Yesterday Jake met with me to discuss this proposal, making the very
good points that both:
  1. It's completely ineffectual for the auditing purposes I've
mentioned since either (a) these results can be fetched from netstat
already or (b) the information would only be provided via tor and
can't be validated.
  2. The things I'm really interested in can be fetched with much less
(and safer) information.

In particular we discussed making the proposal circuit based rather
than connection based, being something like the following:

  "circ/<Circuit identity>" -- Provides entry for the associated circuit,
    formatted as:
      CIRC_ID IN_TYPE OUT_TYPE READ WRITE UPTIME

    none of the parameters contain whitespace, and additional results must be
    ignored to allow for future expansion. Parameters are defined as follows:
      CIRC_ID - Unique identifier for the circuit this belongs to.
      IN_TYPE/OUT_TYPE - Single character flags indicating the purpose of the
        inbound or outbound connection. If no connection is established then
        this provides an empty string. Otherwise, it consists of one from each
        of the following categories (this may become longer in future
        expansion):
          Usage Type:
            C: client traffic, R: relaying traffic,
            X: control, H: hidden service, D: directory
          Destination:
            I: inter-tor connection, O: outside the tor network, L: localhost
        For instance, "RO" would indicate that this was an established
        1st-hop (or bridged) relay connection.
      READ/WRITE - Total bytes read/written over the life of this connection.
      UPTIME - Time the connection's been established in seconds.

  "circ/all" -- Newline separated listing of all current circuits.

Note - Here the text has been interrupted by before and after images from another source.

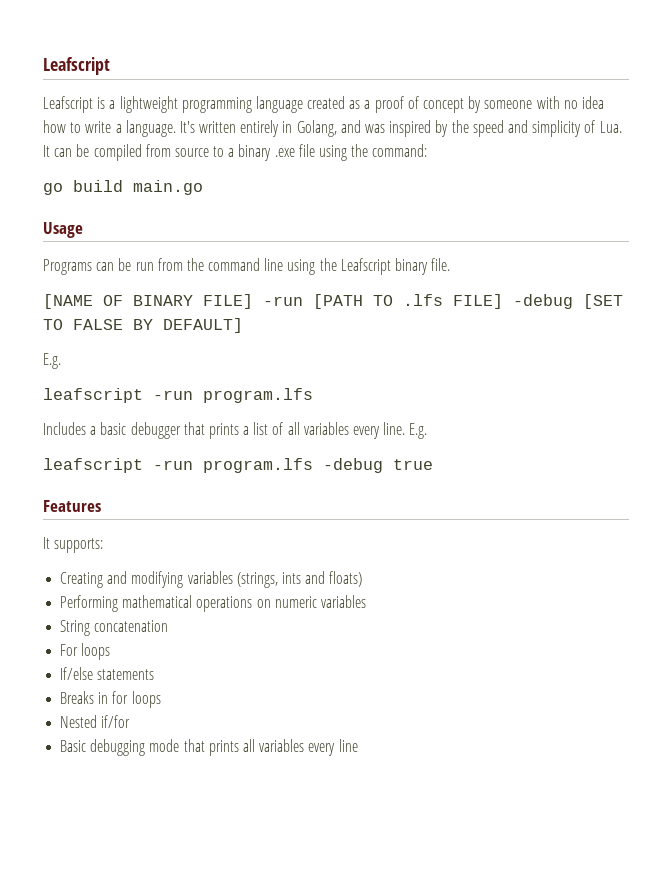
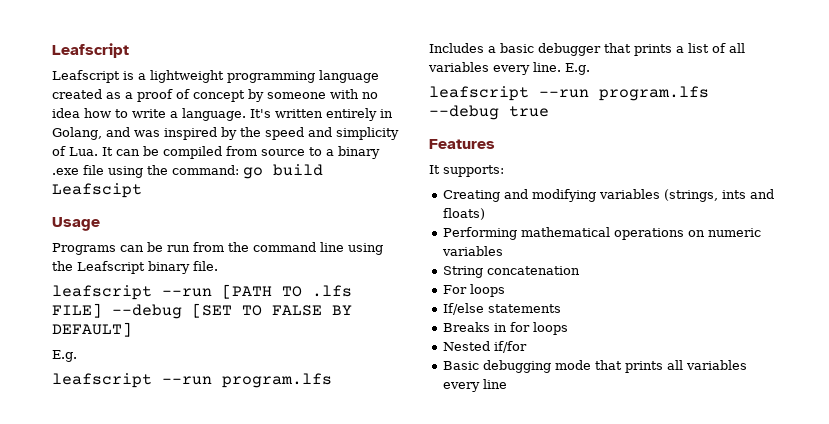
(428, 150) // -> (239, 170) none
[133,180,203,195] main.go -> [52,183,142,198] Leafscipt
[43,294,303,309] [NAME OF BINARY FILE] -run -> [52,285,212,300] leafscript --run
[513,294,573,309] -debug -> [112,304,182,319] --debug
[153,390,193,400] -run -> [162,376,212,385] --run
[153,458,383,473] -run program.lfs -debug -> [539,86,709,101] [429,105,499,120] --run program.lfs --debug

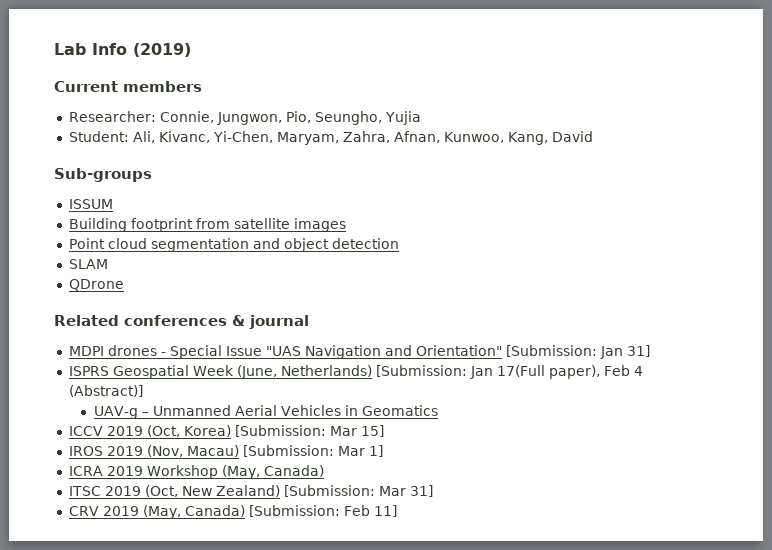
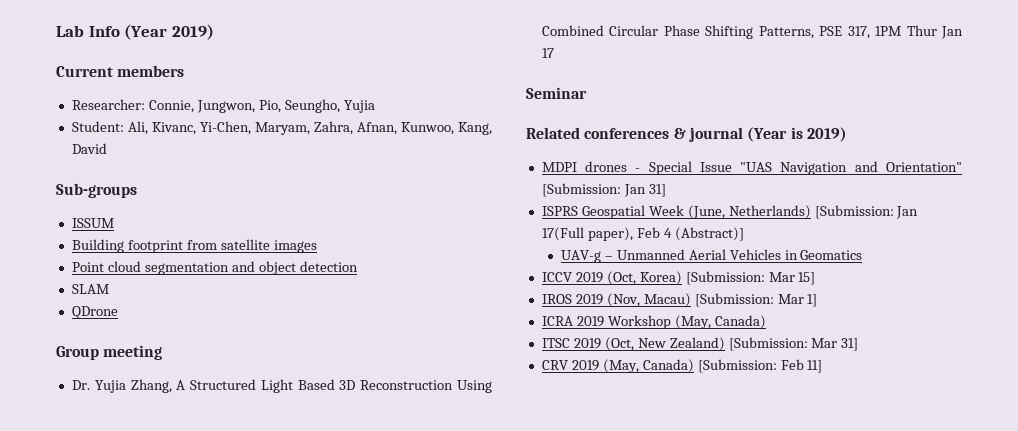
[133,43,191,57] (2019) -> [124,24,214,40] (Year 2019)
(124, 285) none -> [56,345,163,360] [71,379,493,393] [541,25,963,39] [541,48,554,58] [526,87,587,99] // Group meeting // Dr. Yujia Zhang, A Structured Light Based 3D Reconstruction Using Combined Circular Phase Shifting Patterns, PSE 317, 1PM Thur Jan 17 // Seminar
(309, 322) none -> [747,127,847,142] (Year is 2019)

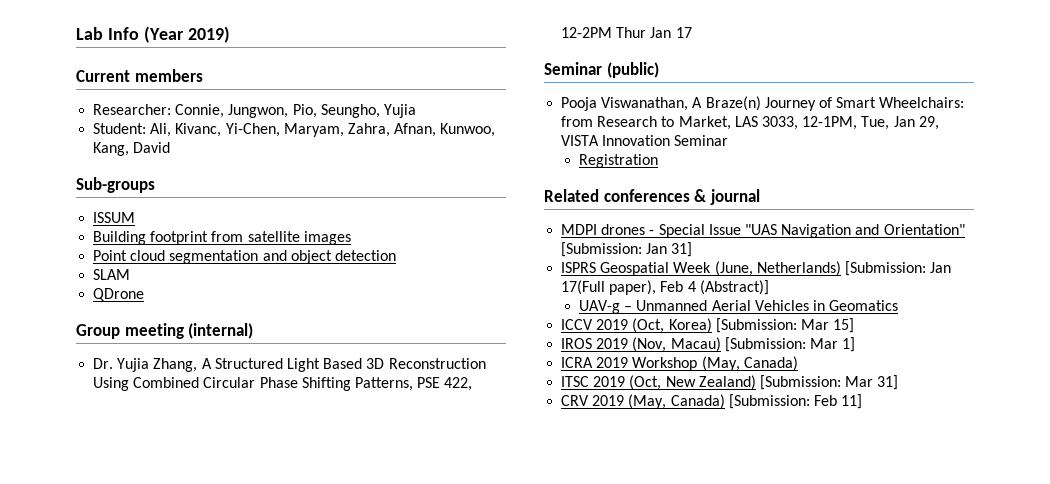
(163, 352) none -> [188,323,254,339] (internal)
[847,26,902,39] 317, 1PM -> [444,377,473,391] [561,27,613,38] 422, 12-2PM
(587, 93) none -> [606,62,659,78] [561,96,965,111] [561,116,939,130] [561,135,729,146] [579,154,659,168] (public) // Pooja Viswanathan, A Braze(n) Journey of Smart Wheelchairs: from Research to Market, LAS 3033, 12-1PM, Tue, Jan 29, VISTA Innovation Seminar // Registration
[747,127,847,142] (Year is 2019) -> (760, 197) none

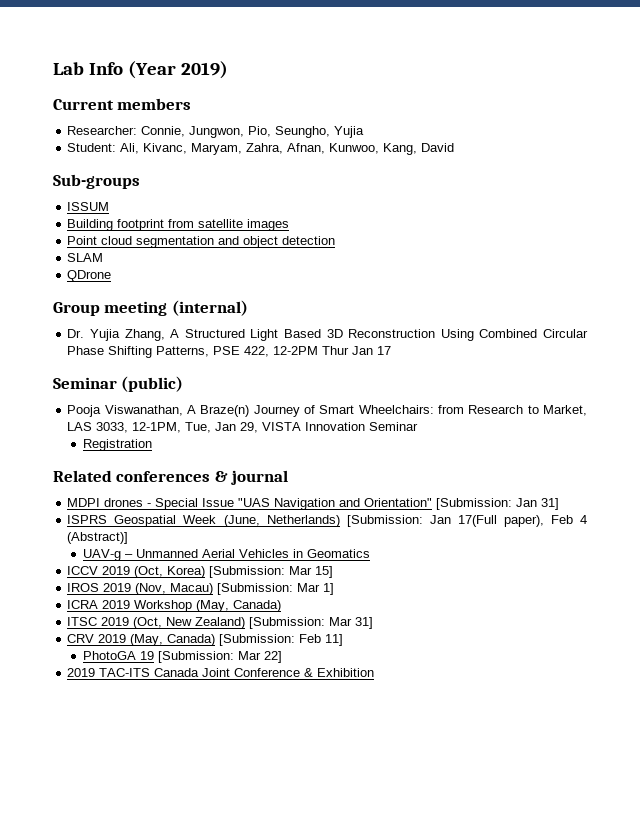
[225,123,280,137] Yi-Chen, -> (188, 148) none
(863, 401) none -> [82,651,282,663] [67,668,375,677] // PhotoGA 19 [Submission: Mar 22] // 2019 TAC-ITS Canada Joint Conference & Exhibition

This would be almost just as useful for the purposes I'm interested in
while also stripping the most sensitive data entirely (ip addresses,
ports, and connection based bandwidth breakdowns). In particularly
this information could still address the following:

- Basic Relay Usage Questions
How is the bandwidth I'm contributing broken down? Is it being evenly
distributed or is someone hogging most of it? Do these circuits belong
to the hidden service I'm running or something else? Now that I'm
using exit policy X am I desirable as an exit, or are most people just
using me as a relay?

- Debugging
Say a relay has a restrictive firewall policy for outbound
connections, with the ORPort whitelisted but doesn't realize that tor
needs random high ports. Tor would report success ("your orport is
reachable - excellent") yet the relay would be nonfunctional. This
proposed information would reveal numerous RELAY -> YOU ->
UNESTABLISHED circuits, giving a good indicator of what's wrong.

- Visualization
This would still yield the benefits mentioned in the last proposal of
helping to demystify behavior the operator isn't expecting (see the
client example from before).

----------------------------------------

Second, Jake made a great point that at present if a malicious party
gets ahold of the control port then the relay's quite effectively
screwed. The current capabilities of the control port are overkill for
many controllers (like arm) which are just interested in retrieving
information from tor (GETINFO options, event listening, etc). To make
the control port safer we could include a torrc option that makes the
control port read-only...

  SafeControlPort 0|1
    Restricts access of the control port to only include read-only operations.
    (Default: 0)

Making this the default would be a no-go due to vidalia (though still
a nice option to have...). If this is implemented its setting should
be part of the PROTOCOLINFO response.

----------------------------------------

Finally, the other proposed GETINFO options still seem useful (with
the possible exception of "info/uptime-reset"), and could be improved
with the addition of:

  "info/user" -- User under which the tor process is running, providing an
    empty string if none exists.

  "info/pid" -- Process id belonging to the tor process, -1 if none exists for
    the platform.

* this one is both useful and surprisingly difficult for me to
retrieve at present (arm attempts to get it from pidof, ps, and
netstat yet still fails on some systems...)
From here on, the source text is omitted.